Your answer should be the lines below from the one with "total: 3628.41 -> 6885.29" to the one with "tax: 9.62 -> 9.32", both included, given again exactly and with nothing added.

*** Opening of Task inputs ***

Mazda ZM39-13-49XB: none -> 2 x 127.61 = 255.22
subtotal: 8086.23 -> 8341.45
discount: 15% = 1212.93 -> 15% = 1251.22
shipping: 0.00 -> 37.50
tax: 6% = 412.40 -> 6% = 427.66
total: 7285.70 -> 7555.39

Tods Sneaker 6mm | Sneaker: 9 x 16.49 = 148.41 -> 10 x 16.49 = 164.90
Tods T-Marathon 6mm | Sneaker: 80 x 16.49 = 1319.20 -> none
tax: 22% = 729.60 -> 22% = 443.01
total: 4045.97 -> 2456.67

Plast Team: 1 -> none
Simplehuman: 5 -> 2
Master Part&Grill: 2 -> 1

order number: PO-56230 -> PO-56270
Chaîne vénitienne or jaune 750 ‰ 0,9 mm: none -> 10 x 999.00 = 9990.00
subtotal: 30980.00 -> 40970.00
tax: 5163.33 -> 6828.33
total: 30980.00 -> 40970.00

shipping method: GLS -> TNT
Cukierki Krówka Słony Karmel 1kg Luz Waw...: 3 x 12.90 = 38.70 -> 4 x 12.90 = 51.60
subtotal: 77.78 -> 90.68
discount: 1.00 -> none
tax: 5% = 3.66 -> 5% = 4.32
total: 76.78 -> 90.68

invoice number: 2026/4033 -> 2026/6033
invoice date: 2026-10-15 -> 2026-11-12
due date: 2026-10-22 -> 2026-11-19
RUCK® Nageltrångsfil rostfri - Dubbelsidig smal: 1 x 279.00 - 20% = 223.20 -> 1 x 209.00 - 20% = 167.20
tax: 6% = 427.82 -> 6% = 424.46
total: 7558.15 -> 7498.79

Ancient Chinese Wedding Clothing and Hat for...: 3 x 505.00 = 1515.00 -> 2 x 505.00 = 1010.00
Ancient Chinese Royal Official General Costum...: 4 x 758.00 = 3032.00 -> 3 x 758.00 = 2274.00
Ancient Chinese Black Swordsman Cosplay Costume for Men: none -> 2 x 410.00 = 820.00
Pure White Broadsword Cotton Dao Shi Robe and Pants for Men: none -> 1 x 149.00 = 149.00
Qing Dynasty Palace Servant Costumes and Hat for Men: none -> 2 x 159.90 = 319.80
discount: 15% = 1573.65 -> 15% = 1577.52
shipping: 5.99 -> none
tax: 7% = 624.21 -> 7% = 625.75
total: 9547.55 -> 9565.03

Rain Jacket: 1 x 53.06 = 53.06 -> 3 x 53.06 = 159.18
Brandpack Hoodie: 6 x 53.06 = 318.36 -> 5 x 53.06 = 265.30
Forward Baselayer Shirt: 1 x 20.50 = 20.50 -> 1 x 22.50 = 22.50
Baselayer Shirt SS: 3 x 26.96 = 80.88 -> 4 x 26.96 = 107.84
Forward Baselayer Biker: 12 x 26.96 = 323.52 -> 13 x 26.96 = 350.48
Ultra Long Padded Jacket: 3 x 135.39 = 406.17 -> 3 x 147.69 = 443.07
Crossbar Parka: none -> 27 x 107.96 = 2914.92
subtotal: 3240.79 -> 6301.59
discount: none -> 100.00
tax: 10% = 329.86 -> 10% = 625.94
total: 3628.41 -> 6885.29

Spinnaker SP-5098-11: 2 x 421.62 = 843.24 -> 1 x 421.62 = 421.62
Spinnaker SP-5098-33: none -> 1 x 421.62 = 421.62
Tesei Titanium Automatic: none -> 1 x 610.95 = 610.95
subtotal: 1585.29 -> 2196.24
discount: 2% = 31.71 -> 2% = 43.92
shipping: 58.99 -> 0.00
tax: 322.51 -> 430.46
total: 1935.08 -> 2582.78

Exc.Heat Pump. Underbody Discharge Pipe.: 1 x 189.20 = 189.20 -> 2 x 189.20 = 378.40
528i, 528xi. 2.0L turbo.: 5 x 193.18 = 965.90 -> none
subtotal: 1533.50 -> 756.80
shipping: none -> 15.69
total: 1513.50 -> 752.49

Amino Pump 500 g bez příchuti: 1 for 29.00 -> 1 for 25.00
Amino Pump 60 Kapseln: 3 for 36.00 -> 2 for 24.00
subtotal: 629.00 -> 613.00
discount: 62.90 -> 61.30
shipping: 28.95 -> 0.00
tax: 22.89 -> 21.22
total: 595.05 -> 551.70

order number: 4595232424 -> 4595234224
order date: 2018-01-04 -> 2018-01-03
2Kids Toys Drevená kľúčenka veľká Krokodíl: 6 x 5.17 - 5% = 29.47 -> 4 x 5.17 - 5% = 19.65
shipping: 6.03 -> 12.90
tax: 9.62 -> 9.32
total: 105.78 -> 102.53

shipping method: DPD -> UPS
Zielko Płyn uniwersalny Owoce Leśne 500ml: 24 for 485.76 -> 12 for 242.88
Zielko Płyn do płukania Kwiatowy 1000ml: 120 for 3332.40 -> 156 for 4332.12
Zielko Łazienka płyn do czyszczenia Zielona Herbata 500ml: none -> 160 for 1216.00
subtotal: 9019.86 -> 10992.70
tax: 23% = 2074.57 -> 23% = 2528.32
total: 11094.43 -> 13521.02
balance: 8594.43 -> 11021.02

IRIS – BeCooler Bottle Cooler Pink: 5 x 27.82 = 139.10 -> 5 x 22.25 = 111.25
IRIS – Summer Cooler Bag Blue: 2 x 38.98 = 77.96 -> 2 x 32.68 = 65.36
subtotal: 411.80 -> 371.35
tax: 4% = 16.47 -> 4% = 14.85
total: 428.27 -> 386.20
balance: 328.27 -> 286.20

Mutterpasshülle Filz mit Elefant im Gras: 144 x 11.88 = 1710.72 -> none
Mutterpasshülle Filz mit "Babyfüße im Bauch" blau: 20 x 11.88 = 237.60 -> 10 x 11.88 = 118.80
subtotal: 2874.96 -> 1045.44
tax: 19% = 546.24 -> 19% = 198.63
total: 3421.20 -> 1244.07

*** Close of Task inputs ***

▶ **Result of the exercise**:
total: 3628.41 -> 6885.29

Spinnaker SP-5098-11: 2 x 421.62 = 843.24 -> 1 x 421.62 = 421.62
Spinnaker SP-5098-33: none -> 1 x 421.62 = 421.62
Tesei Titanium Automatic: none -> 1 x 610.95 = 610.95
subtotal: 1585.29 -> 2196.24
discount: 2% = 31.71 -> 2% = 43.92
shipping: 58.99 -> 0.00
tax: 322.51 -> 430.46
total: 1935.08 -> 2582.78

Exc.Heat Pump. Underbody Discharge Pipe.: 1 x 189.20 = 189.20 -> 2 x 189.20 = 378.40
528i, 528xi. 2.0L turbo.: 5 x 193.18 = 965.90 -> none
subtotal: 1533.50 -> 756.80
shipping: none -> 15.69
total: 1513.50 -> 752.49

Amino Pump 500 g bez příchuti: 1 for 29.00 -> 1 for 25.00
Amino Pump 60 Kapseln: 3 for 36.00 -> 2 for 24.00
subtotal: 629.00 -> 613.00
discount: 62.90 -> 61.30
shipping: 28.95 -> 0.00
tax: 22.89 -> 21.22
total: 595.05 -> 551.70

order number: 4595232424 -> 4595234224
order date: 2018-01-04 -> 2018-01-03
2Kids Toys Drevená kľúčenka veľká Krokodíl: 6 x 5.17 - 5% = 29.47 -> 4 x 5.17 - 5% = 19.65
shipping: 6.03 -> 12.90
tax: 9.62 -> 9.32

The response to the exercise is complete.